Sunday, 15 April 2012

Geheimkrieg


Geheimkrieg is a fairly recent set of rules by Blease et al. from Wessex Games.  It is about a secretwar between the Western Allies and Germany at the end of WWII, a weird WWII. A large section of the rulebook is background, building up the feel for the game. It is very well researched, extrapolating from the more lunatic ideas of the Reich. I have also investigated this for a potential novel.

The rules are simple, thank God, but very well designed. I really like them. Models have three attack factors, ranged fire, infantry and armour, and close assault. Doing anything relies on activation. A player gets to activate usually a couple of 'squares' a turn to move or fire.

The player area is divided into a grid of squares for movement and combat.

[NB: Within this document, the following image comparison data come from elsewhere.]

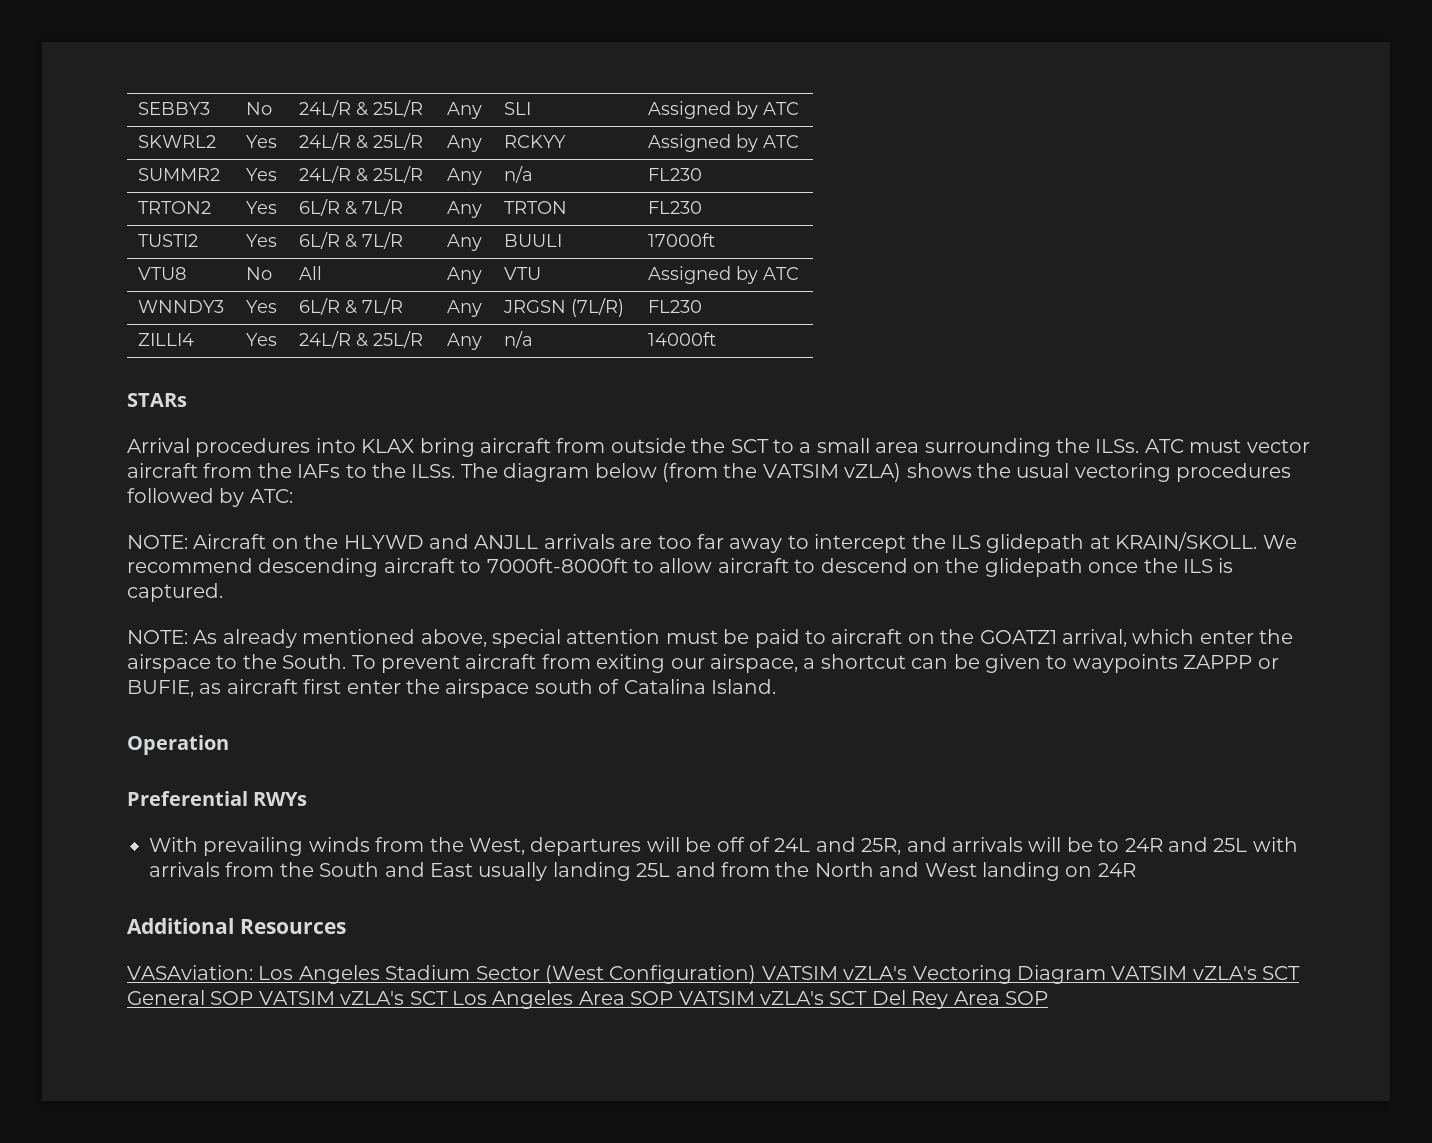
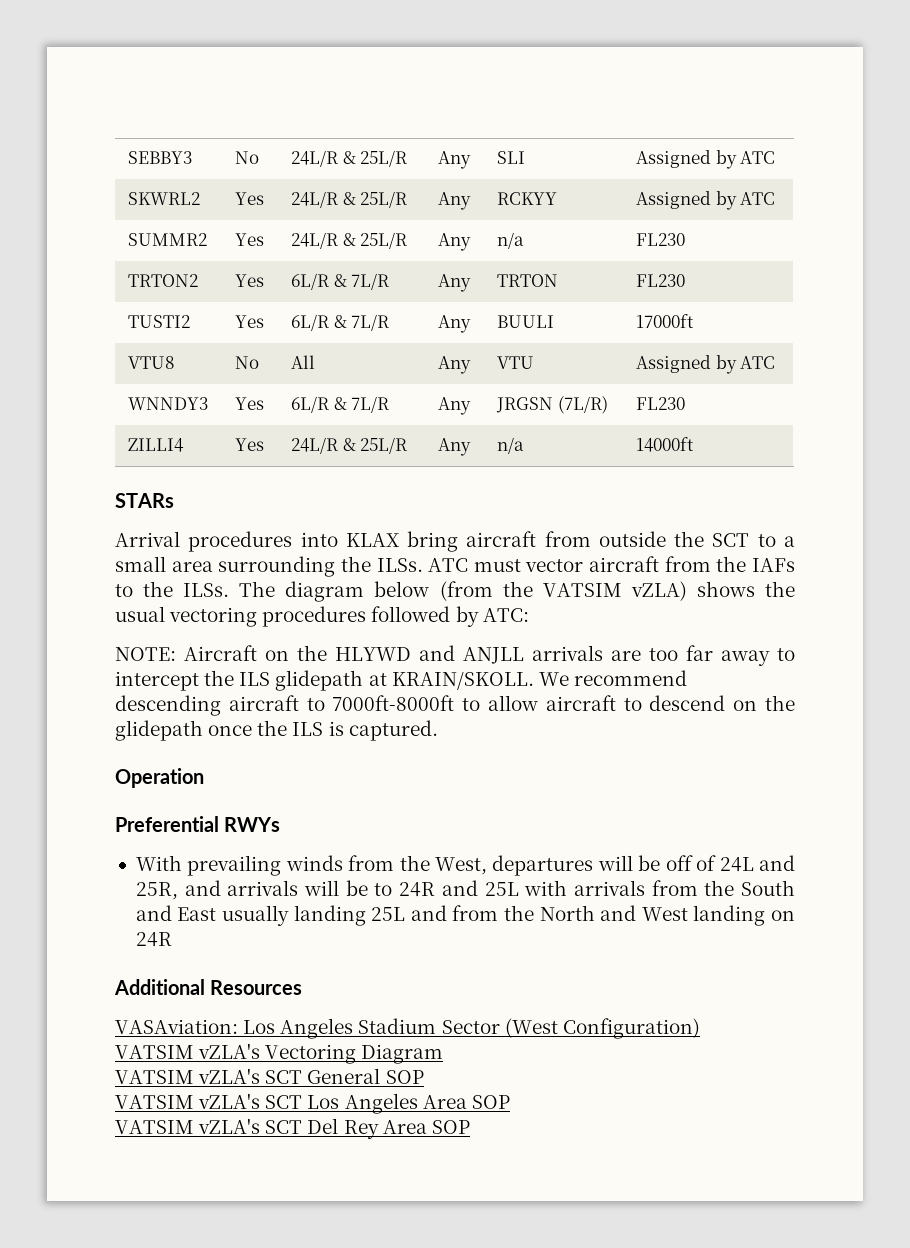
[127,629,1294,648] [127,654,1279,673] [127,679,776,698] // NOTE: As already mentioned above, special attention must be paid to aircraft on the GOATZ1 arrival, which enter the airspace to the South. To prevent aircraft from exiting our airspace, a shortcut can be given to waypoints ZAPPP or BUFIE, as aircraft first enter the airspace south of Catalina Island. -> (438, 730) none
(757, 974) none -> (700, 1028) //
(1106, 974) none -> (444, 1054) //
(254, 998) none -> (424, 1077) //
(674, 998) none -> (510, 1102) //

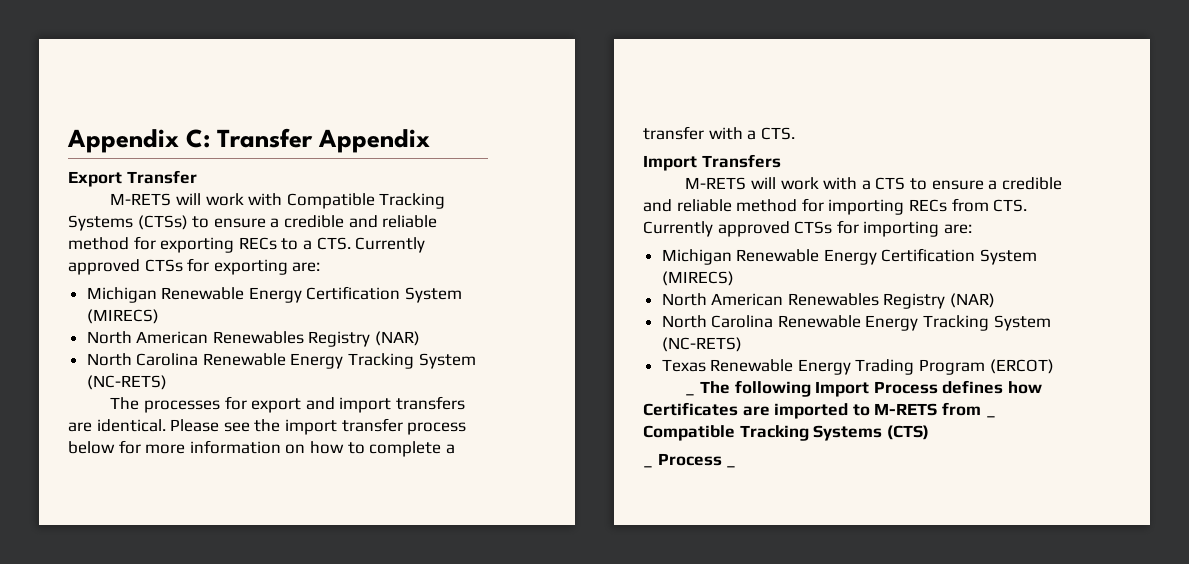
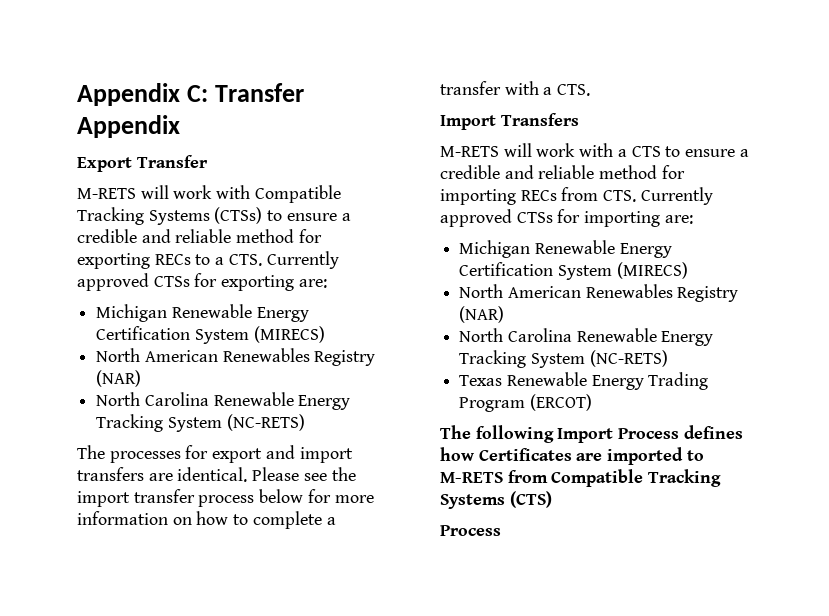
[685,393,696,396] _ -> (592, 402) none
[985,415,996,418] _ -> (548, 476) none
[643,453,737,468] _ Process _ -> [440,525,501,536] Process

The system works well but will probably limit sales as area games tend not to be popular. Apart from the slightly irritating grid layout - I use coloured plastic chips - it works well.

Lets look at two small 300 pt armies.


 An Abt 848 detachment of the Waffen SS occupies a faming complex 'somewere in Western Europe'.

It is commanded by SS Sturmbanfuhrer Von Krump accompanied by his 'secretary' Fraulein Ferronicker. It's OOB is: a squad of zombies plus Abt 848 controller, a werewolf, a heavy anti-tank panzermek and a light close assault mek. A waffen SS detachment of a squad, a Panther, and a PzII recon. tank accompanies them.



 Strange radio signals have been picked up by British Army Intelligence, such as it is. A detachment of fast moving Guard vehicles commanded by Captain Roderick 'Binky' Binkinson-Turps investigates. He has an understrength mechanised platoon lavishly equipped with bren gun carriers and automatic weapons, well, sten guns. Fire support is provided by a Cromwell armed with a 95mm gun and an Achilles mounting a 17pdr, both fast vehicles.



The Tommies start in one corner with the dastardly Hun at the opposite corner. Note the square grid delineating terrain for LOS and movement.




Binky sends his armour around in a right hook while marches his dismounted infantry through the woods. The heavy mek ambushes the British armour, knocking out a carrier. Return fire from the 17pdr skewers the mek. So far so good.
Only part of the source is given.